WHAT THE TASK REQUIRES:
In the entries below, find every line with "none" and copy it.

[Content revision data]
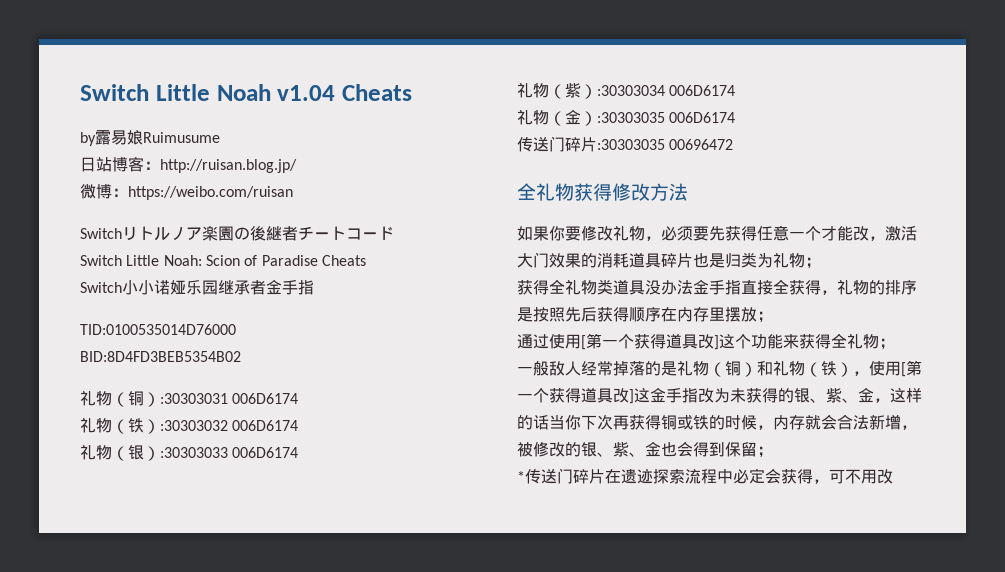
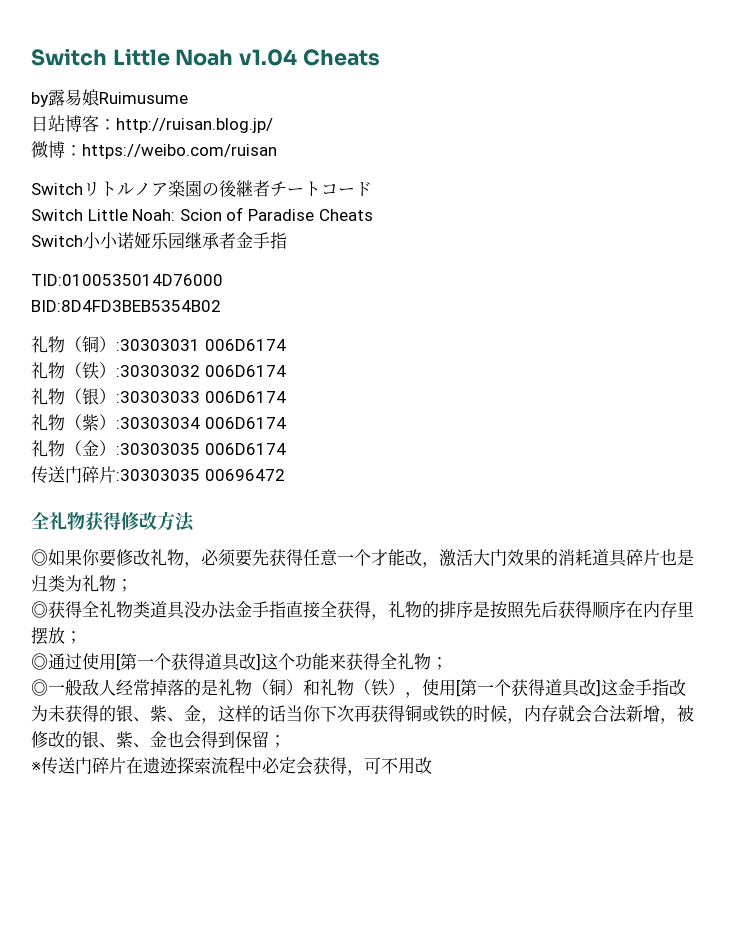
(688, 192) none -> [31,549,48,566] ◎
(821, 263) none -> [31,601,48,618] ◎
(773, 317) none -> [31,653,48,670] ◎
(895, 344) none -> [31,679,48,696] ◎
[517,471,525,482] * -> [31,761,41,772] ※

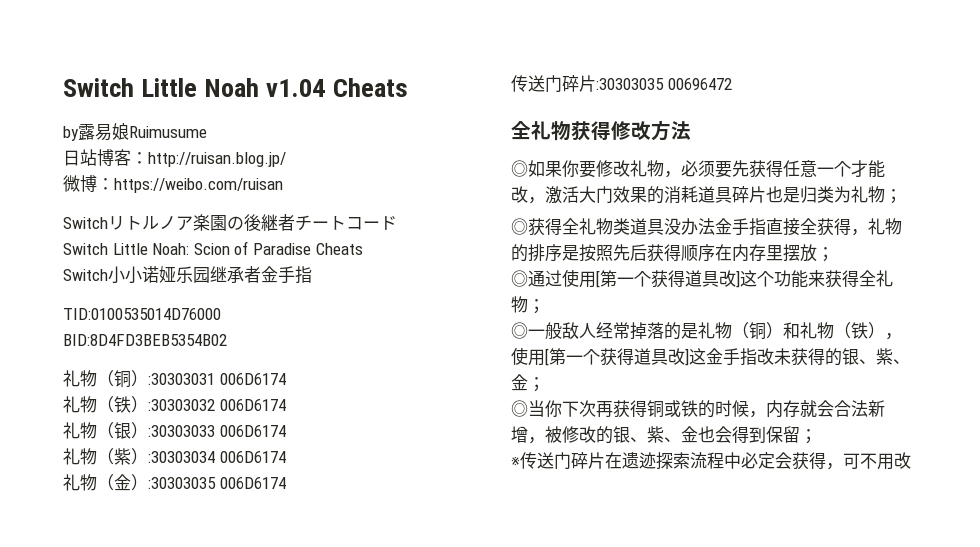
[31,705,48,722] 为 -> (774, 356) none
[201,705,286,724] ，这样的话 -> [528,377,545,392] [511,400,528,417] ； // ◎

FINAL ANSWER:
(688, 192) none -> [31,549,48,566] ◎
(821, 263) none -> [31,601,48,618] ◎
(773, 317) none -> [31,653,48,670] ◎
(895, 344) none -> [31,679,48,696] ◎
[31,705,48,722] 为 -> (774, 356) none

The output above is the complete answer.